These are all from Stack Overflow, where I have the most experience, but since Late Answers have a much higher probability to be bad across all stacks, I think this applies generally. Also, I have bolded all the users references to the inability to comment, that were not in their original answers:

  • https://stackoverflow.com/a/32702471/1768232 (23 rep)

    Solution provide by @brandonyang works for me too! (I can't add comments in a response 'cause my low reputation, sorry).

  • https://stackoverflow.com/a/32703040/1768232 (47 rep)

    I tried your answer but it doesn't work in office 365 outlook online. Do you have any suggestions?

  • https://stackoverflow.com/a/32701373/1768232 (26 rep)

    My question is somehow related to the same issue.

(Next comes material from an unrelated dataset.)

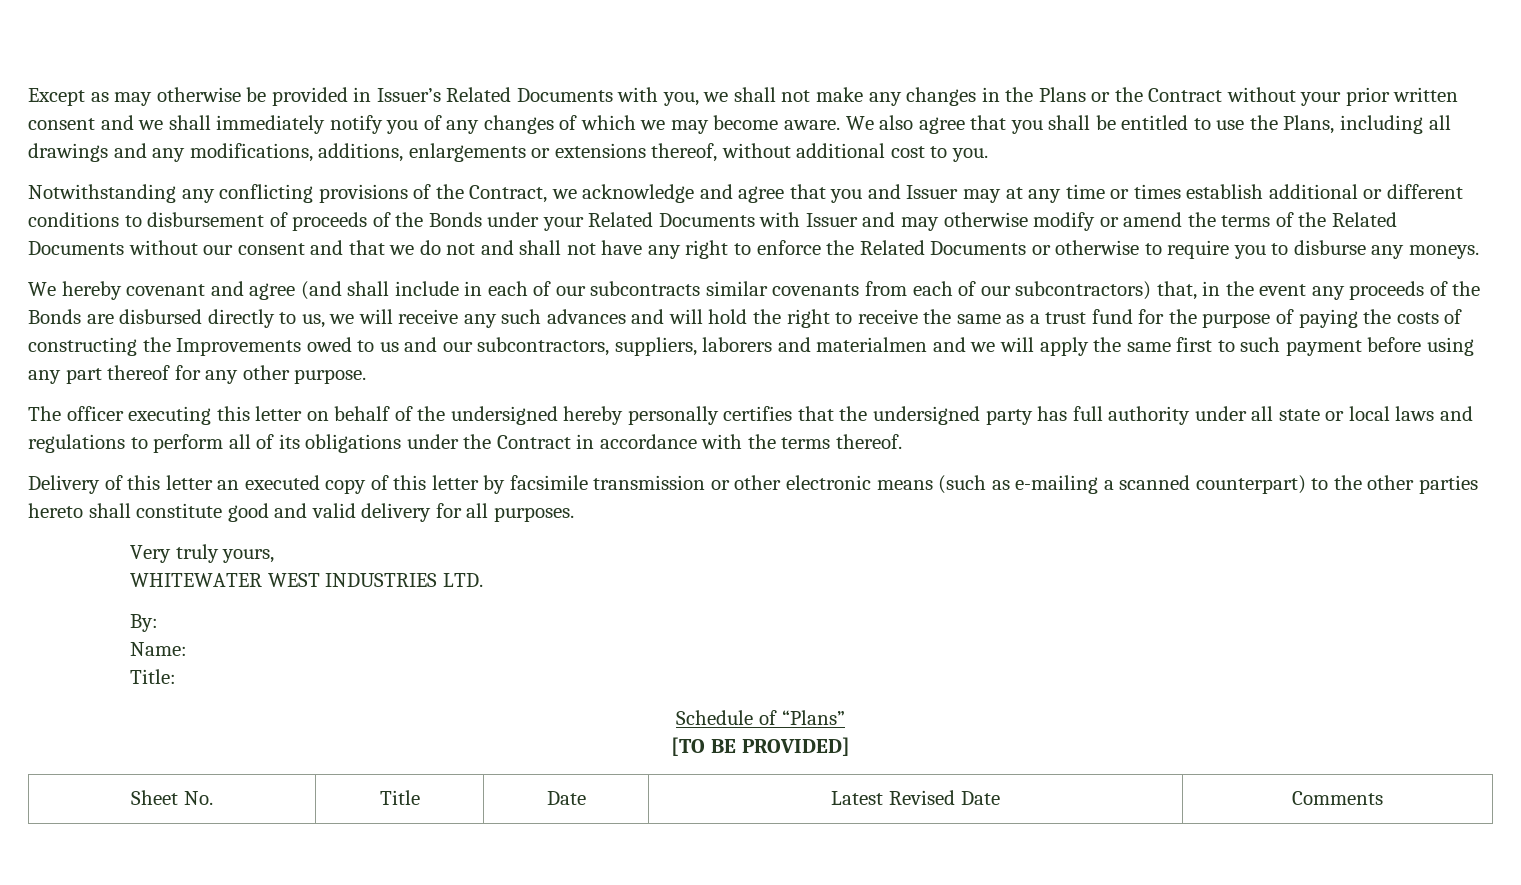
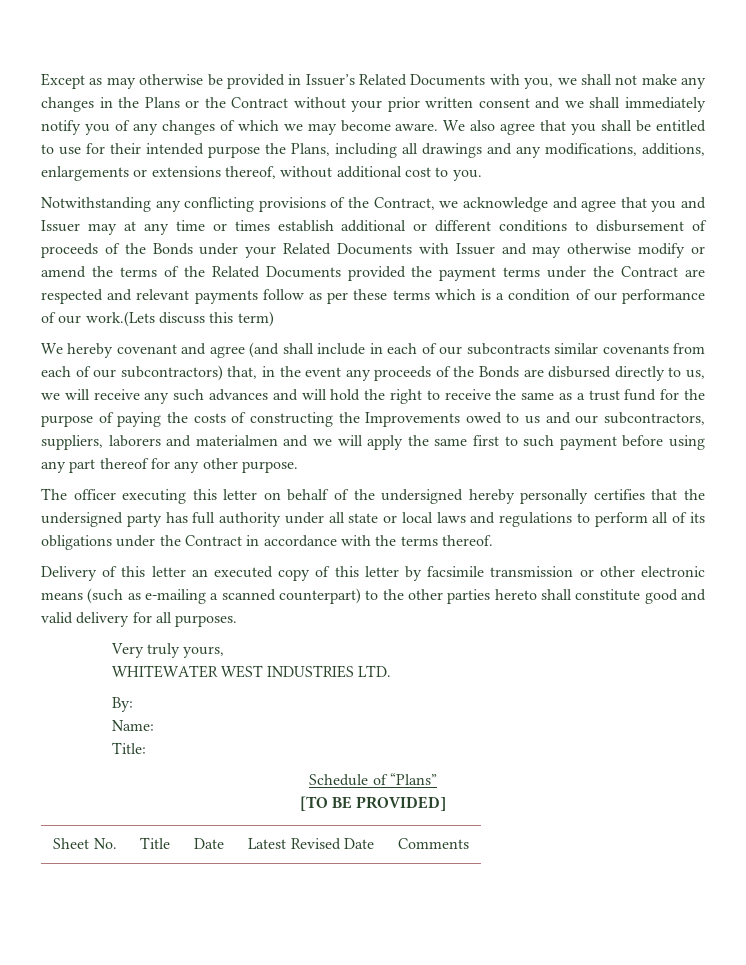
- We also agree that you shall be entitled to use the Plans, including all drawings and any modifications, additions, enlargements or extensions thereof, without additional cost to you.
+ We also agree that you shall be entitled to use for their intended purpose the Plans, including all drawings and any modifications, additions, enlargements or extensions thereof, without additional cost to you.
- Notwithstanding any conflicting provisions of the Contract, we acknowledge and agree that you and Issuer may at any time or times establish additional or different conditions to disbursement of proceeds of the Bonds under your Related Documents with Issuer and may otherwise modify or amend the terms of the Related Documents without our consent and that we do not and shall not have any right to enforce the Related Documents or otherwise to require you to disburse any moneys.
+ Notwithstanding any conflicting provisions of the Contract, we acknowledge and agree that you and Issuer may at any time or times establish additional or different conditions to disbursement of proceeds of the Bonds under your Related Documents with Issuer and may otherwise modify or amend the terms of the Related Documents provided the payment terms under the Contract are respected and relevant payments follow as per these terms which is a condition of our performance of our work.(Lets discuss this term)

I am fairly new to C# and have been doing JAVA for quite a long time. When I am coding in C# with .Net framework 4.5.1 using visual studio 2013, I get errors for using certain libraries but I donot know which dll should I reference in my project How do C# people figure that out? For example I wanted to code to draw an ellipse and needed system.Windows.Media and System.Windows.Controls both of which were giving me errors, after googling for quite sometime I got to know that we need to reference PresentationFramework.dll, is this the only way to figure it out?

    PS >> I am unable to post this as a comment hence putting it as answer.

    Thanks.

  • https://stackoverflow.com/a/32699722/1768232 (19 rep)

    i like this video. It explains the differences between int and Integer and cautions of using Integer

  • https://stackoverflow.com/a/32698255/1768232 (21 rep)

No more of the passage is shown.